シーケンシング中、シーケンシングされるDNAは、PCRによるDNA合成のテンプレート鎖として機能します。 DNAプライマーは、DNAポリメラーゼによるDNA合成の開始に使用されます。通常の4つの塩基（dNTP; dATP、dGTP、dCTP、dTTP）と4つのジデオキシヌクレオチド（ddNTP; ddATP、ddGTP、ddCTP、およびddTTP）の1つの低レベルの混合物がPCR反応の成分として追加されます。したがって、4つのddNTPのそれぞれを追加することにより、4つの個別のPCR反応が実行されます。ジデオキシヌクレオチドには2つの特別な特徴があります。

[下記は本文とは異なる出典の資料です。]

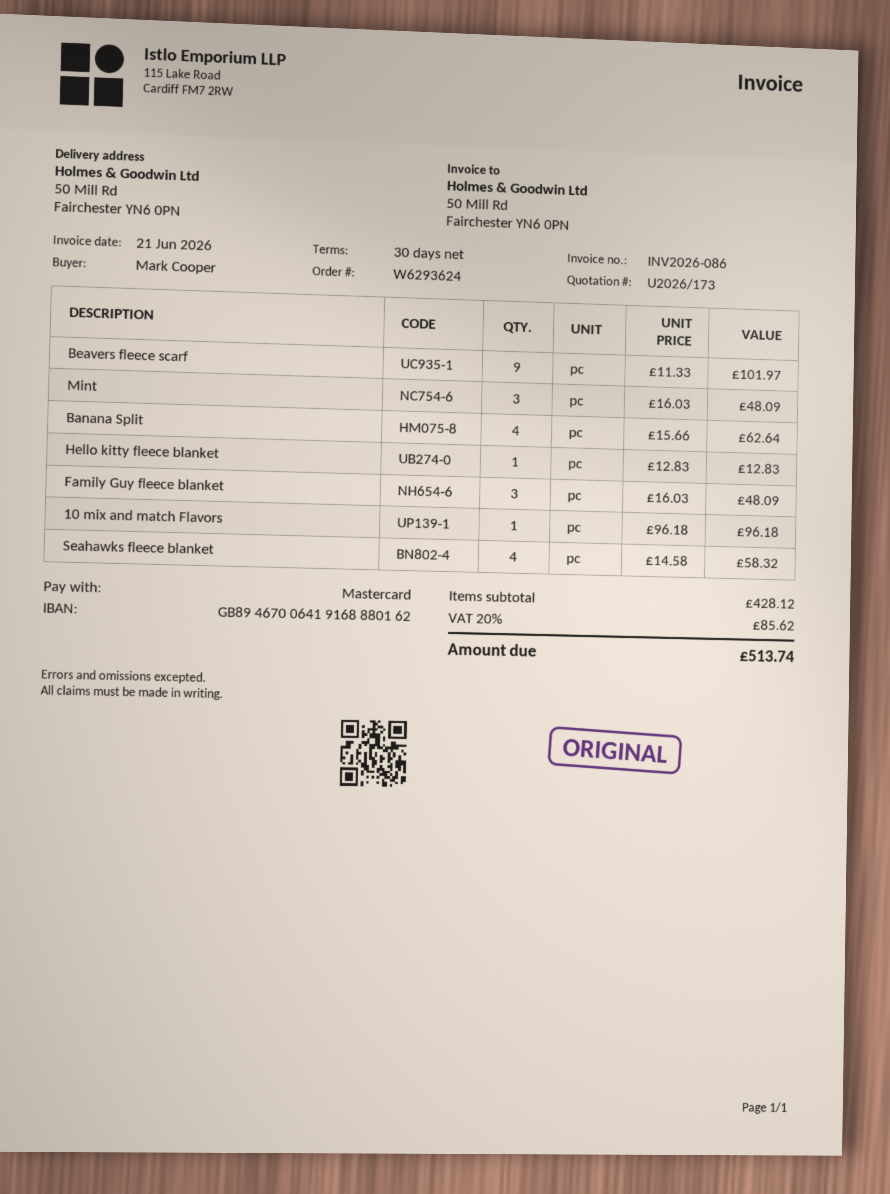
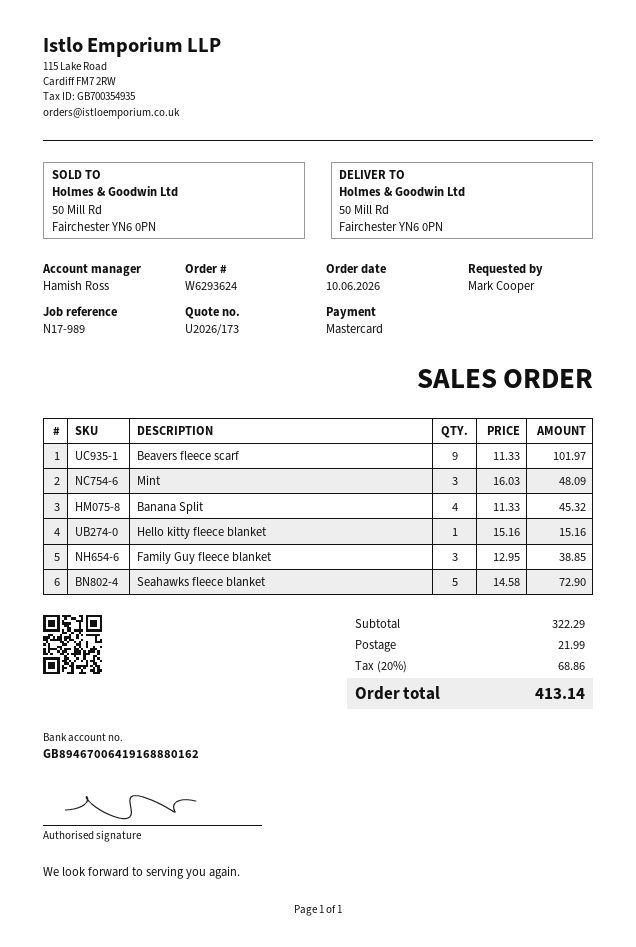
Banana Split: 4 x 15.66 = 62.64 -> 4 x 11.33 = 45.32
Hello kitty fleece blanket: 1 x 12.83 = 12.83 -> 1 x 15.16 = 15.16
Family Guy fleece blanket: 3 x 16.03 = 48.09 -> 3 x 12.95 = 38.85
10 mix and match Flavors: 1 x 96.18 = 96.18 -> none
Seahawks fleece blanket: 4 x 14.58 = 58.32 -> 5 x 14.58 = 72.90
subtotal: 428.12 -> 322.29
shipping: none -> 21.99
tax: 20% = 85.62 -> 20% = 68.86
total: 513.74 -> 413.14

それらは、入ってくるヌクレオチドがDNAポリメラーゼによって追加される3'-OH基を欠いています。したがって、ddNTPを組み込むと、連鎖成長が終了します。
それらは異なる蛍光色素で標識されています： ddATPは緑色の色素で標識されています、 NS ddGTPは黄色の染料で標識されています、 NS ddCTPは青でラベル付けされています、そしてその ddTTPは赤い染料でラベル付けされています.

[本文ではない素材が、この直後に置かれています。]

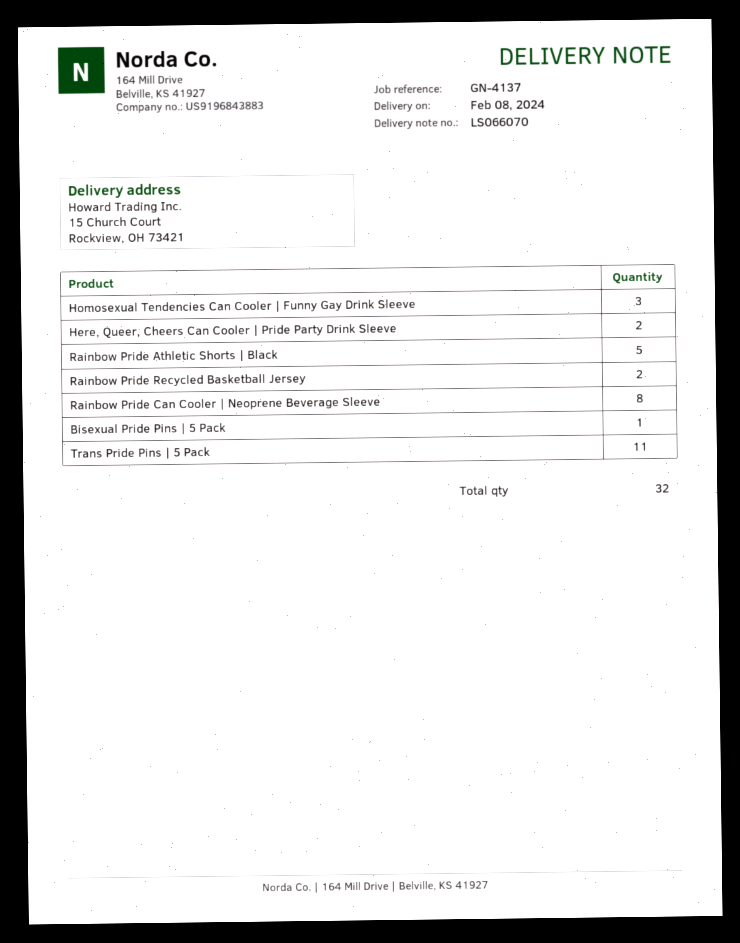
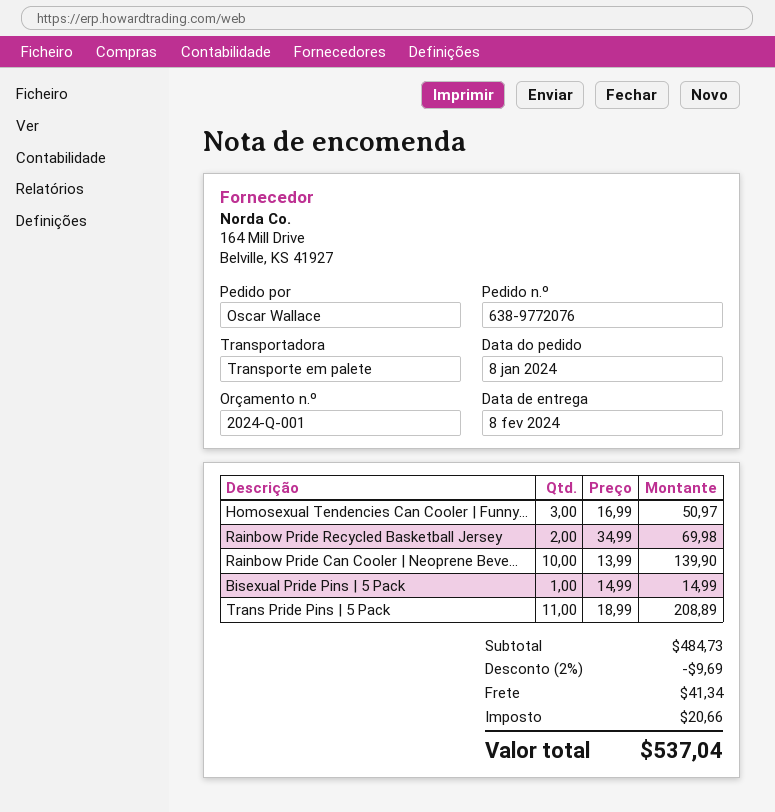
Here, Queer, Cheers Can Cooler | Pride Party Drink Sleeve: 2 -> none
Rainbow Pride Athletic Shorts | Black: 5 -> none
Rainbow Pride Can Cooler | Neoprene Beverage Sleeve: 8 -> 10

ただし、チェーン終端ddNTPは低濃度で追加されます。 PCRプロセス全体を一度に終了するわけではありません。しかし、4つのddNTPの1つが成長中のチェーンに組み込まれると、その特定のチェーンの成長は終了します。したがって、 4つのPCR反応のそれぞれの終わりに、一連のアンプリコン（PCRによって得られたDNAフラグメント）が生成され、ターゲットDNAフラグメントの各ヌクレオチドで終了します。これらのアンプリコンはゲルで実行できます。電気泳動ゲルの定義されたポイントを通過する蛍光色素は、自動DNAシーケンサーのヌクレオチド配列を決定するために蛍光光度計でスキャンできます。 DNAシーケンシングで得られた蛍光標識ヌクレオチド配列を図2に示します。

図2：蛍光標識ヌクレオチド配列

一連のヌクレオチドのそれぞれを組み合わせることにより、最初のDNAフラグメントのヌクレオチド配列を決定することができます。 750〜1,000塩基対のフラグメントのヌクレオチド配列は、サンガーシーケンシングによって実行ごとに簡単に決定できます。ただし、ヌクレオチドが多数存在するため、ゲノム全体のシーケンスは依然として困難です。 454シーケンスは、1回の実行で2,000万塩基対を読み取ることができる次世代シーケンスの一種です。

結論

シーケンシングは、特定のDNAフラグメントのヌクレオチド配列の決定に使用される手法です。サンガーシーケンシングと次世代シーケンシングは、2つの主要なシーケンシングテクノロジーです。どちらの技術も、ヌクレオチド配列の決定に蛍光マーカーを使用しています。 4つの鎖末端ジデオキシヌクレオチドのそれぞれは4つの異なる蛍光色素で標識されており、それらは4つの別々のPCR反応で使用されて配列を取得します。

リファレンス：

1. Adams、JillU。「DNAシーケンシングテクノロジー」。 Nature News、Nature Publishing Group、こちらから入手できます。 2. Carr、Steven M.蛍光シーケンシング、こちらから入手できます。 3.「DNAの配列決定–蛍光色素による自動配列決定」。 JRankの記事、こちらから入手できます。